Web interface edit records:

=== Begin Enclosure ===

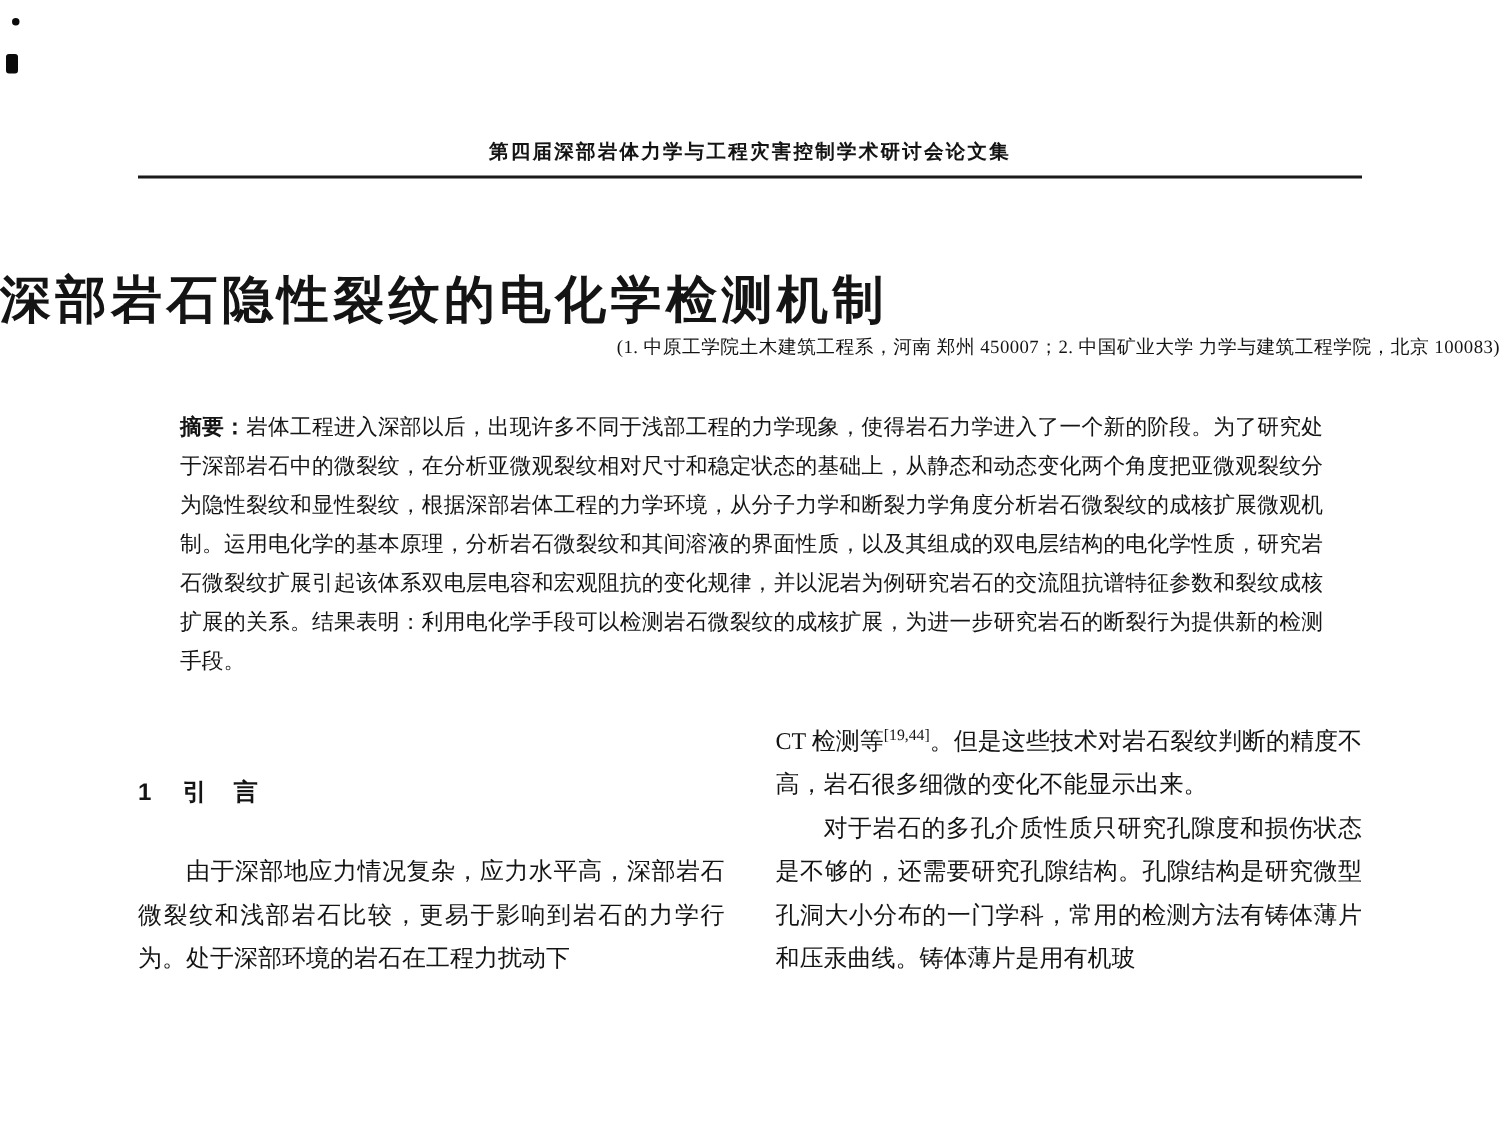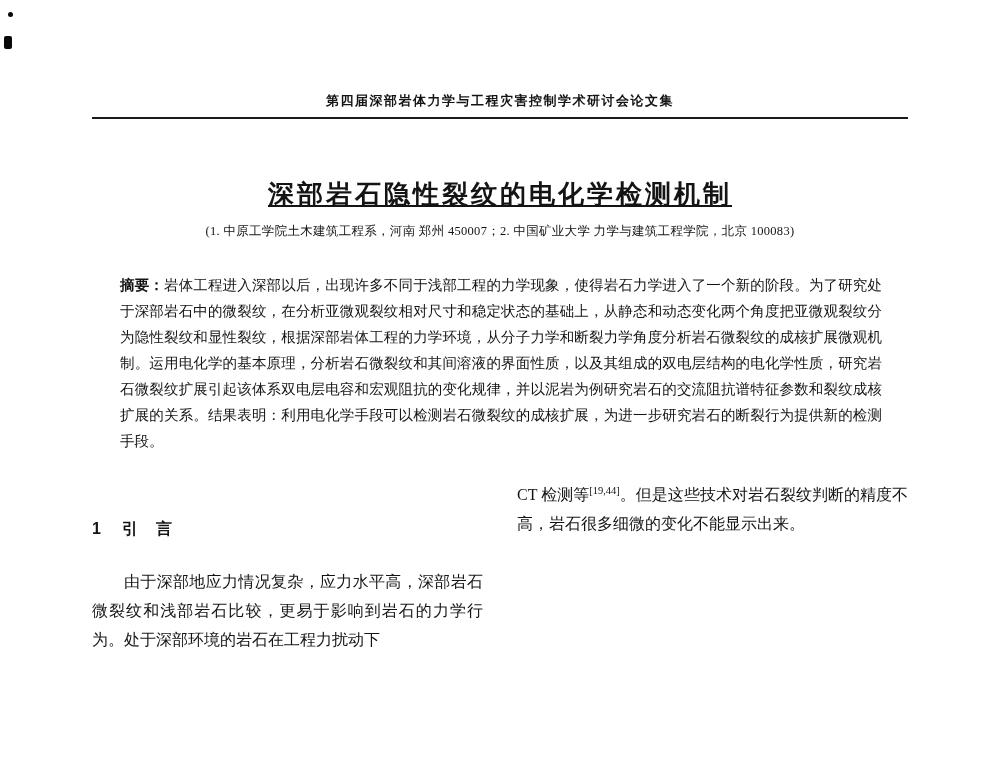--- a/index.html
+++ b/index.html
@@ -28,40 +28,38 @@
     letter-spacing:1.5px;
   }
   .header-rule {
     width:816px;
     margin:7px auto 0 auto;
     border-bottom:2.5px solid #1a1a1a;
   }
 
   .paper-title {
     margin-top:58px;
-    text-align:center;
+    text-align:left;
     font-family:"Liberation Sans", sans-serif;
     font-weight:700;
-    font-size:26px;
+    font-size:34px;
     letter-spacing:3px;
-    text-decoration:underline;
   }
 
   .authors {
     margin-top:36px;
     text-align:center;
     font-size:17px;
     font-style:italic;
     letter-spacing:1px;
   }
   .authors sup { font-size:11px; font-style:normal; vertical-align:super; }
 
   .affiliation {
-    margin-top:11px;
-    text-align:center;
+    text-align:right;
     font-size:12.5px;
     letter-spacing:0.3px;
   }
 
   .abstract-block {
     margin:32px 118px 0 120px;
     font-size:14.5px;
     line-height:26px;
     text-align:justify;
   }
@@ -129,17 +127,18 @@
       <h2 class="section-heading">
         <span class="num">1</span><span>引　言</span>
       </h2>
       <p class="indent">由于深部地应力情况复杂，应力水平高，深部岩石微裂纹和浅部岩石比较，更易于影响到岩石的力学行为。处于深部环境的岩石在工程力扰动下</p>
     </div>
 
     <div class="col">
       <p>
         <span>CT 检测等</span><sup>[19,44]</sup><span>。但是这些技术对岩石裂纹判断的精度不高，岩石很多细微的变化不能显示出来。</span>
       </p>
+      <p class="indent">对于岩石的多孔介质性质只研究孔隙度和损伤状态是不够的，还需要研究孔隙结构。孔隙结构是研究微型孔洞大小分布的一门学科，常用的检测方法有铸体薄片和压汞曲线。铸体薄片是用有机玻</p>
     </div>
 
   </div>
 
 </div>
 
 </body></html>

=== End Enclosure ===
=== Begin Enclosure ===

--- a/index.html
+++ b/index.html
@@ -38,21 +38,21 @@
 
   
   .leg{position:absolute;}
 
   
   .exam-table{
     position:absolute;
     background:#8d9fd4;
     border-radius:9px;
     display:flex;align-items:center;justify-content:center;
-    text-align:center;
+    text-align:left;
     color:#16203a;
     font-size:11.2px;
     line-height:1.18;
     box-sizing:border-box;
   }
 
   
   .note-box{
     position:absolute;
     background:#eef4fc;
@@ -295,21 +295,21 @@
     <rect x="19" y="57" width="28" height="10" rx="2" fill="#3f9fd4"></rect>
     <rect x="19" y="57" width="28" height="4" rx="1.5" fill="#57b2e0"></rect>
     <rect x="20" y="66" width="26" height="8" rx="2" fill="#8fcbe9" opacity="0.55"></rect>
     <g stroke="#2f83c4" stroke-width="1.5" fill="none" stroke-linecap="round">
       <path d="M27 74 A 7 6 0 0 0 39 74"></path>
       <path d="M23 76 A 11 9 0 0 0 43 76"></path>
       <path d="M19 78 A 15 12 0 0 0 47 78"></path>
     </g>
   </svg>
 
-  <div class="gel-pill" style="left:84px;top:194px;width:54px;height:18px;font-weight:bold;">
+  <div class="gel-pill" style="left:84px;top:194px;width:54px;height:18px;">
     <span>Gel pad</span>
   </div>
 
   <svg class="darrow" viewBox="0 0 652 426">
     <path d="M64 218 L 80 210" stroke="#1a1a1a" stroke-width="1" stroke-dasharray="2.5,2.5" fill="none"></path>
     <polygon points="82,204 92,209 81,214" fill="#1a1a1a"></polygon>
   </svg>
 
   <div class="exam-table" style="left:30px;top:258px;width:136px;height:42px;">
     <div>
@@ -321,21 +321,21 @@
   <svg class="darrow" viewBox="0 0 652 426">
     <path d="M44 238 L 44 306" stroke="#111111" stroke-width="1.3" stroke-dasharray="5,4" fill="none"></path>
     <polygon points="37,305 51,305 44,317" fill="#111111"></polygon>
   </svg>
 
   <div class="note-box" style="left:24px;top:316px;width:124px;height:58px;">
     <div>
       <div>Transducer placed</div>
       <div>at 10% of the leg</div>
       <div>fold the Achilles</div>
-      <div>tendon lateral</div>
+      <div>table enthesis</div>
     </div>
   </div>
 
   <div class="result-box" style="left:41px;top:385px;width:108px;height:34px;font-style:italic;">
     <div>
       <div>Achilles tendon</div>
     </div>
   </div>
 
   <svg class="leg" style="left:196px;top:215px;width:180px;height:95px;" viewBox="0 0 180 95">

=== End Enclosure ===

Brief
Starting at the line that contains "-321,21 +321,21 @@" and stopping after the line that contains "<div>Transducer placed</div>", write out every line exactly as it appears above, and no other line.

Completed task
@@ -321,21 +321,21 @@
   <svg class="darrow" viewBox="0 0 652 426">
     <path d="M44 238 L 44 306" stroke="#111111" stroke-width="1.3" stroke-dasharray="5,4" fill="none"></path>
     <polygon points="37,305 51,305 44,317" fill="#111111"></polygon>
   </svg>
 
   <div class="note-box" style="left:24px;top:316px;width:124px;height:58px;">
     <div>
       <div>Transducer placed</div>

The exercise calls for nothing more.